Return each entry word for word. Leave the images out.

(Items listed in a dataset)
* * *

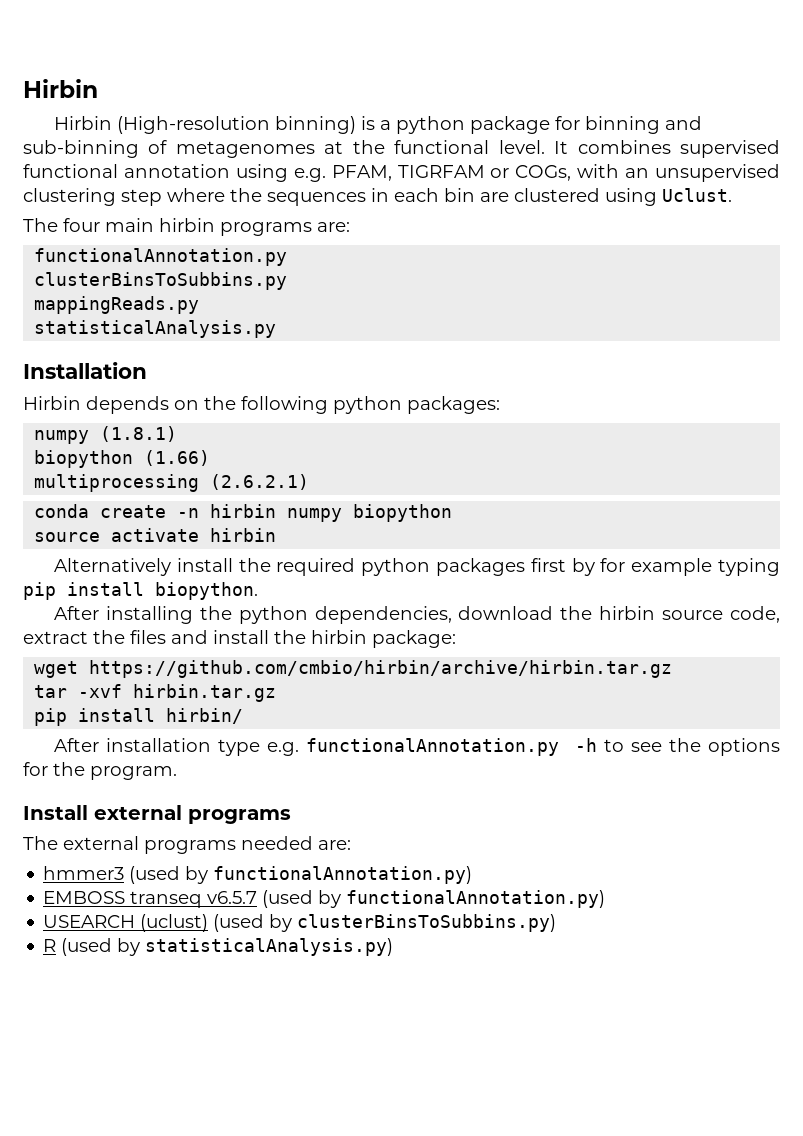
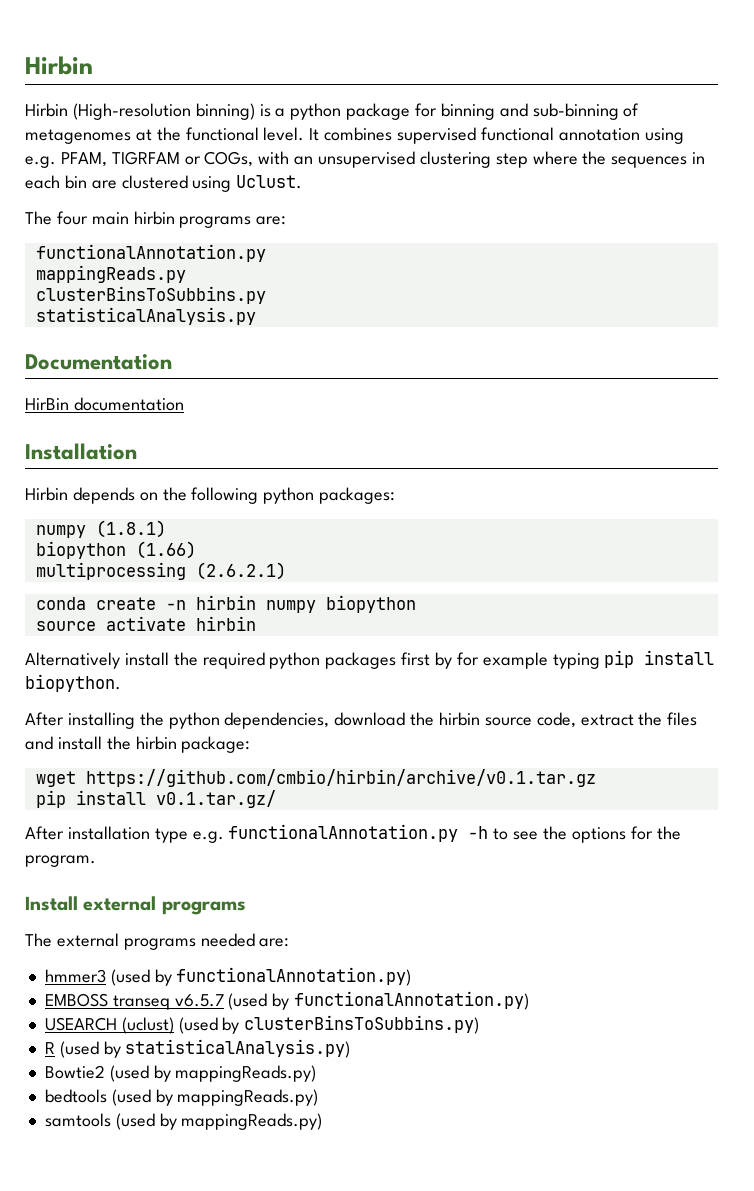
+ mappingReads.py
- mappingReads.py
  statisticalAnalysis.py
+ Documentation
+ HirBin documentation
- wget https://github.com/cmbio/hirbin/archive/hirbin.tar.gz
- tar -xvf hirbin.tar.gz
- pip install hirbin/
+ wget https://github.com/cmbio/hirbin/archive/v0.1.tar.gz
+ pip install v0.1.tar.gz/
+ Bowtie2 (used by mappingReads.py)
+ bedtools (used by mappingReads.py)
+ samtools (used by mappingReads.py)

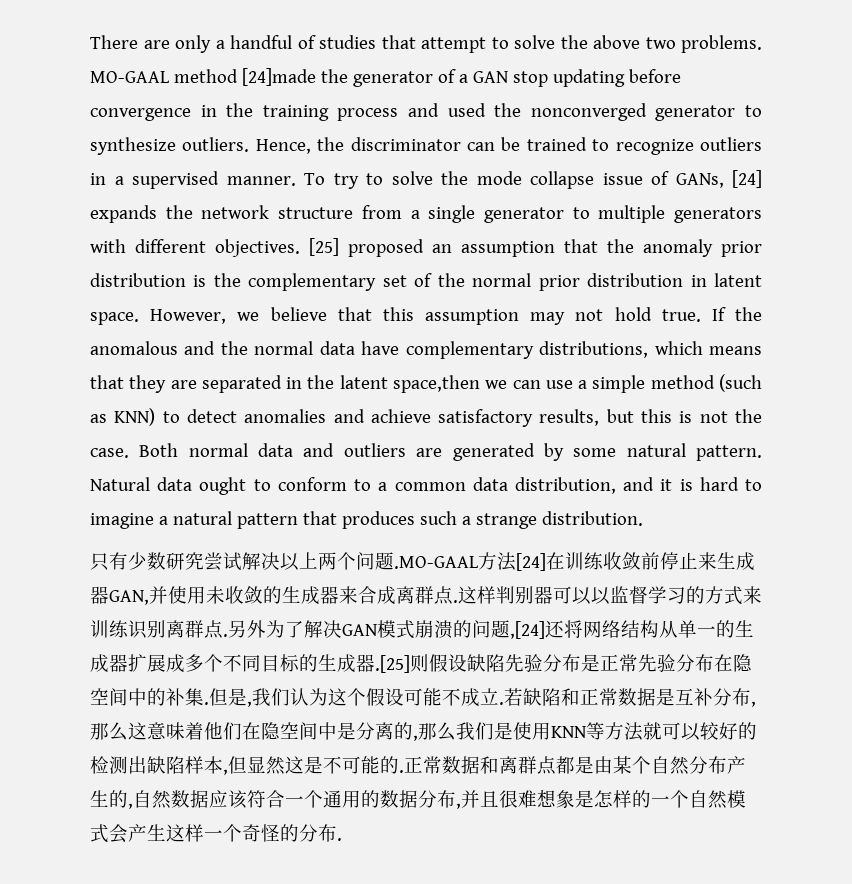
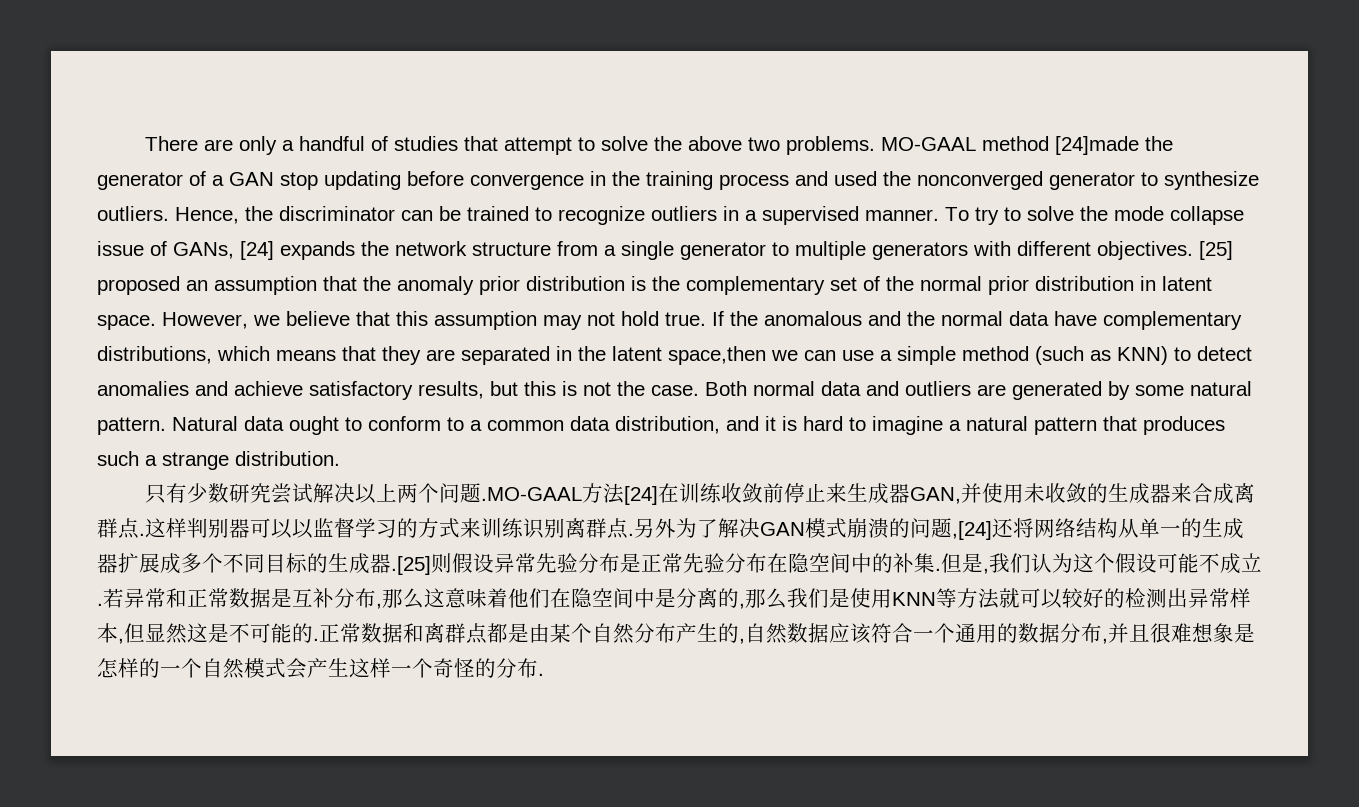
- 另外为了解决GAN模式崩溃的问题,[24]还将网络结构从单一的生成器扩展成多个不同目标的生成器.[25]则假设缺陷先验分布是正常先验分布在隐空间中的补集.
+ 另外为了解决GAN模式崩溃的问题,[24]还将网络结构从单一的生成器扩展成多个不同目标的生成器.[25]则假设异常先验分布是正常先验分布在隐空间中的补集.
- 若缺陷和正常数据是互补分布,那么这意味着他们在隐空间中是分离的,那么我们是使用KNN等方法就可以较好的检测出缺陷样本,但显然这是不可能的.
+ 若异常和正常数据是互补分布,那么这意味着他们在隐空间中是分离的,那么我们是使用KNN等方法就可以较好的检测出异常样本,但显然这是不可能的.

* * *

# Result
+ mappingReads.py
- mappingReads.py
  statisticalAnalysis.py
+ Documentation
+ HirBin documentation
- wget https://github.com/cmbio/hirbin/archive/hirbin.tar.gz
- tar -xvf hirbin.tar.gz
- pip install hirbin/
+ wget https://github.com/cmbio/hirbin/archive/v0.1.tar.gz
+ pip install v0.1.tar.gz/
+ Bowtie2 (used by mappingReads.py)
+ bedtools (used by mappingReads.py)
+ samtools (used by mappingReads.py)

- 另外为了解决GAN模式崩溃的问题,[24]还将网络结构从单一的生成器扩展成多个不同目标的生成器.[25]则假设缺陷先验分布是正常先验分布在隐空间中的补集.
+ 另外为了解决GAN模式崩溃的问题,[24]还将网络结构从单一的生成器扩展成多个不同目标的生成器.[25]则假设异常先验分布是正常先验分布在隐空间中的补集.
- 若缺陷和正常数据是互补分布,那么这意味着他们在隐空间中是分离的,那么我们是使用KNN等方法就可以较好的检测出缺陷样本,但显然这是不可能的.
+ 若异常和正常数据是互补分布,那么这意味着他们在隐空间中是分离的,那么我们是使用KNN等方法就可以较好的检测出异常样本,但显然这是不可能的.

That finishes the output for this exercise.